2) If they ask for a short credentials document, give them a short credentials document. Do it on time.
Agencies love to talk about themselves. Clients speak to lots of agencies over time. Do the sums. Do you imagine that they want long presentations from every new agency they encounter? The chances are that after a couple of conversations and the mention of an upcoming brief, your new business legend (for that’s what we are) will need to send over some sort of document to move things along a bit. Unless they’re asking for specific examples, send them a short (9 pages maximum) description of your agency. Make sure the majority of it tells the prospect what they will get (which is different from what you do). Leave the dull bits (where you are, how long you’ve been in business) until the end (if they’re not interested by then, who cares where you are?). Actually, just read my article on the excellent Econsultancy – it’s at
http://econsultancy.com/uk/blog/11207-agency-creds-they-re-all-as-bad-as-each-other and it’s marvellous.
3) Don't keep asking how many calls they've made.
I know you want your money's worth, but unless you've hired a phone-jockey to blitz a list, killing names off as fast as possible in the hope that they'll trip over something, they need time to do other things.

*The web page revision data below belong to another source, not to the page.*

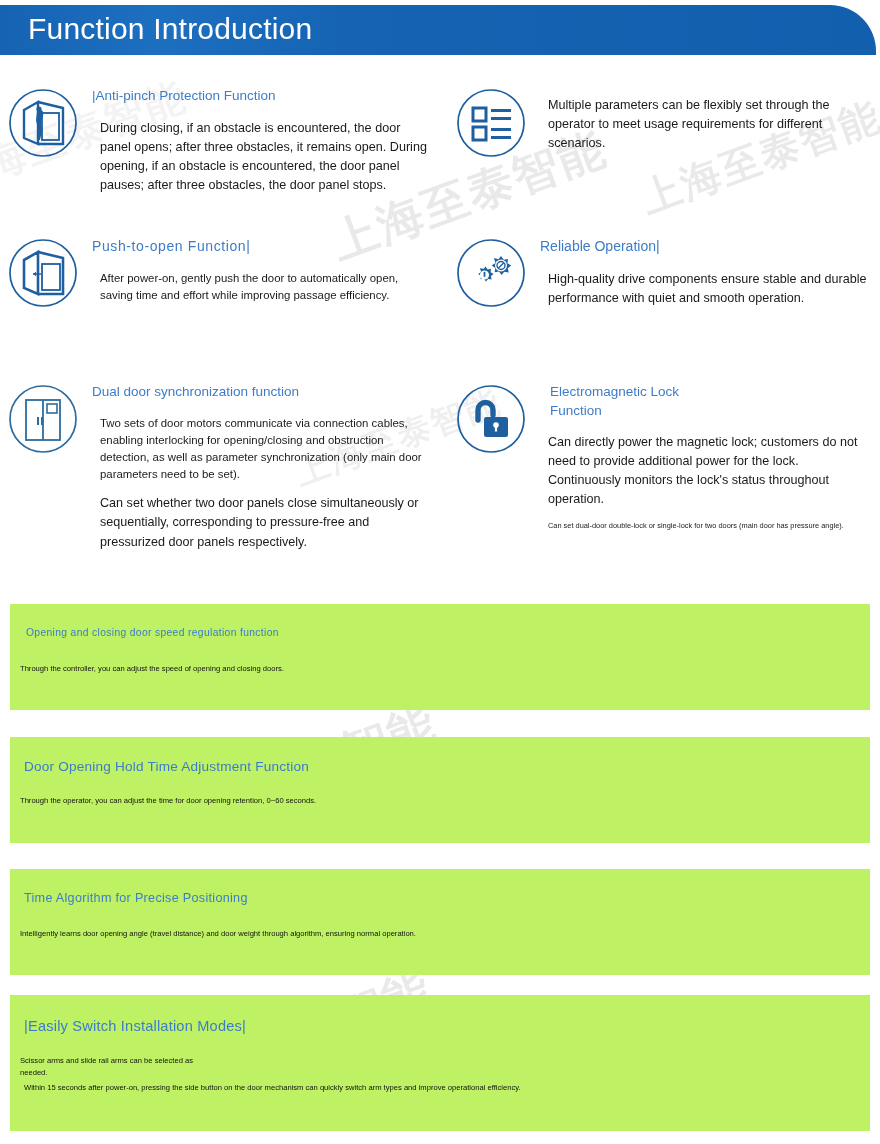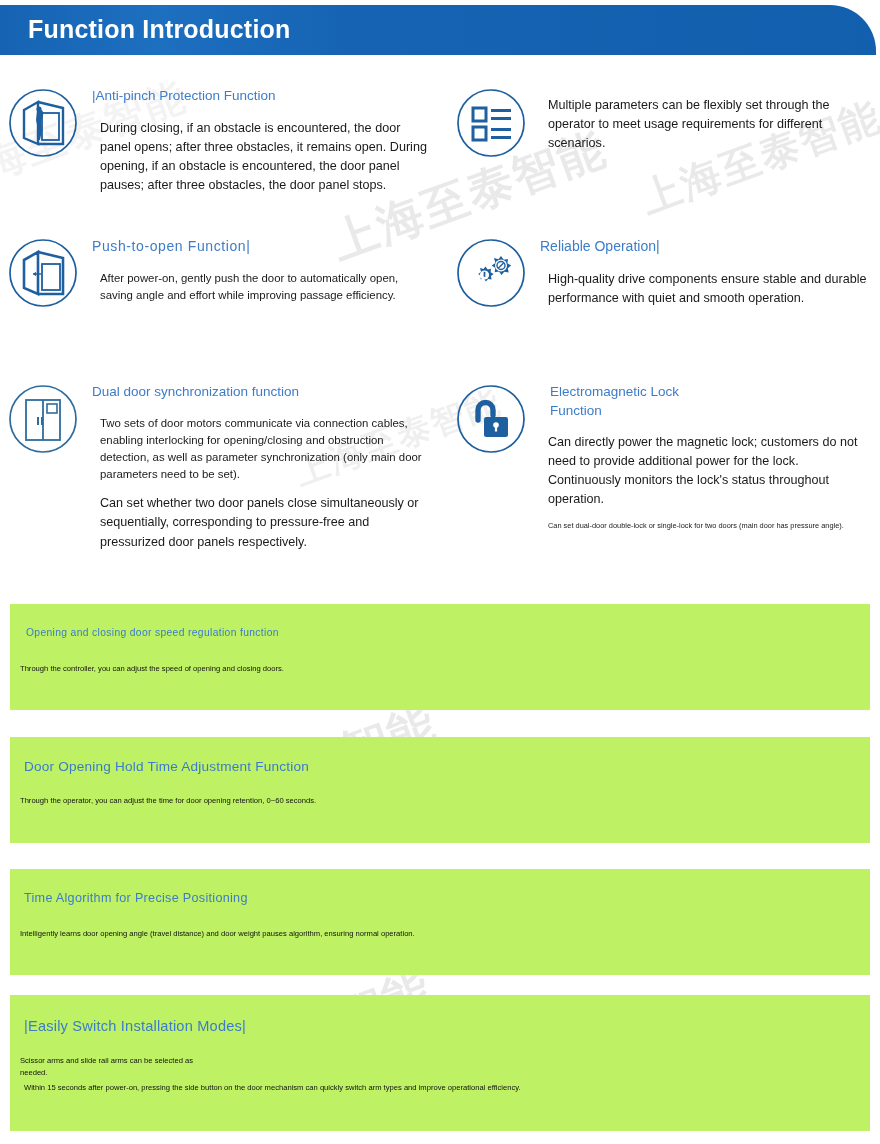"Function Introduction" .header-title { font-size: 25px -> 30px; font-weight: 700 -> 400 }
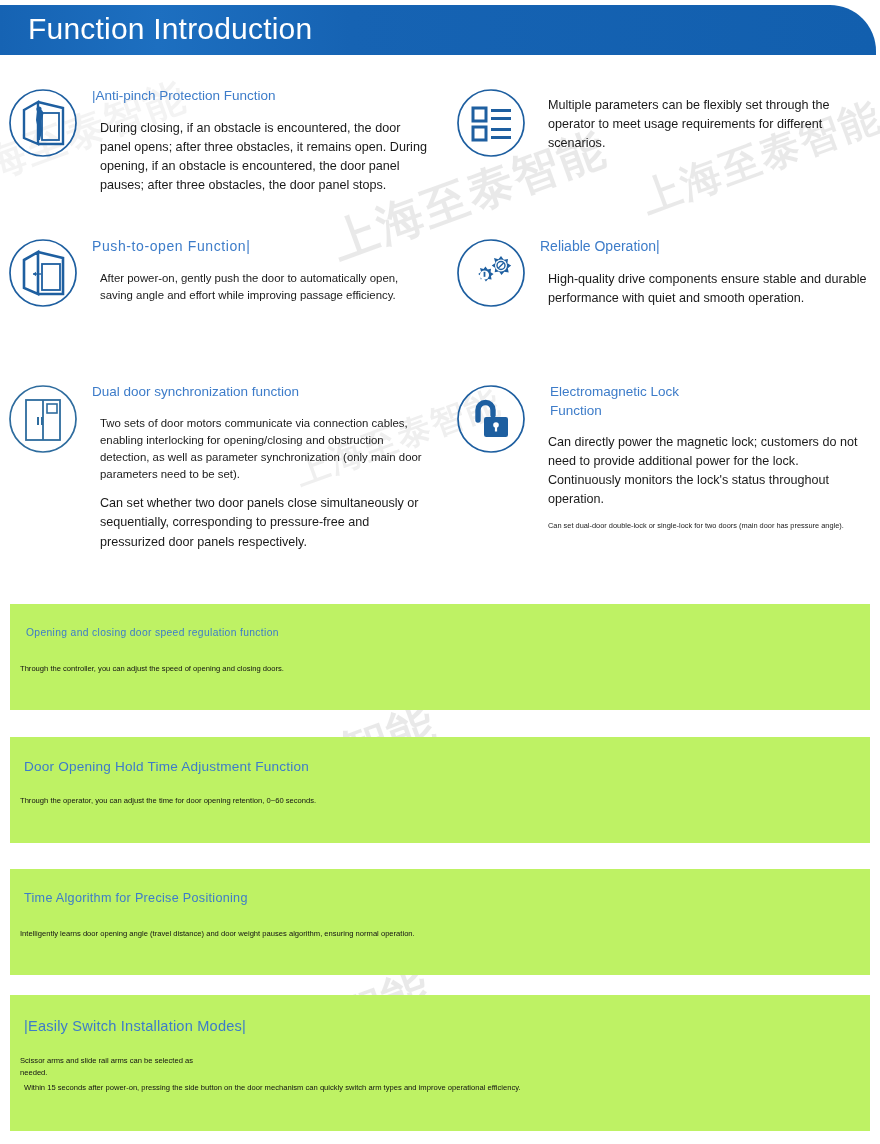"After power-on, gently push the" p.fbody { text: angle -> time }
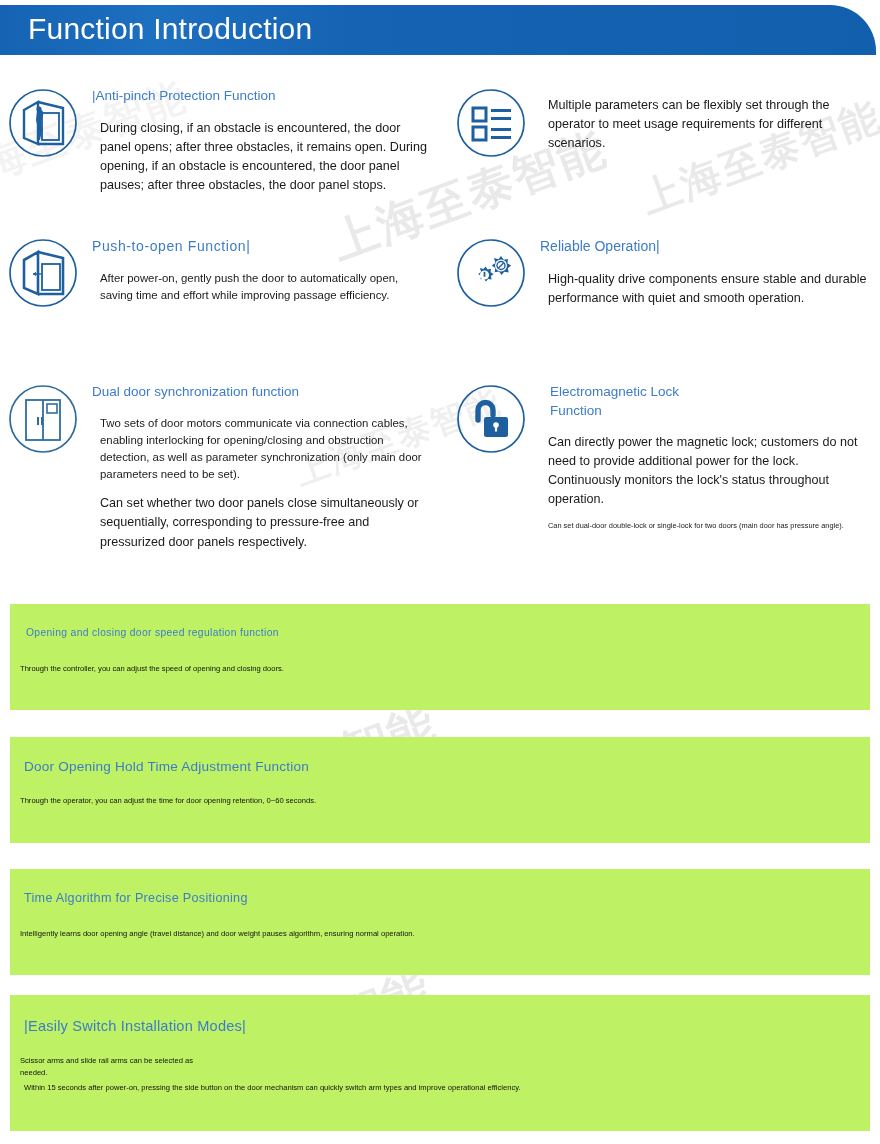"Intelligently learns door opening angle" div.panel-body { text: pauses -> through }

Your new business person needs to be doing research, refining data, clearing their head with the latest football news, working on your proposition and myriad (which originally meant 10,000, but here just means "lots of") other things.
4) Support them from the start.
Look, I know that hiring a new business agency is scary stuff. We’ll ask for a level of trust that in the early months is fairly un-earned. While some new business agencies will abuse your trust and have you spending valuable studio time putting together documents that will be seen by a temporary receptionist at a company with fifty quid to spend, this is (or should be) rare. What is worse – far worse – is stifling their ability to win you new clients by slowing them down. We often have to promise a terrifyingly fast turnaround on some detailed credentials documents to squeeze a client into a pitch. When they trust our word and support us, it invariably leads to a far more productive project. Our most successful client of 2012 obviously trusts us implicitly, but the key thing they did from the start was trust us, sight unseen. We’re good at this and I hope our competitors are too. Don’t get in the way.
This might all seem like common sense, but often the temptation is to take far too long to create a 28-page PDF which spends an age describing your agency as an Integrated Product-Oriented Brand Development and Advancement Consultancy. And then you’ve gone and broken all three rules.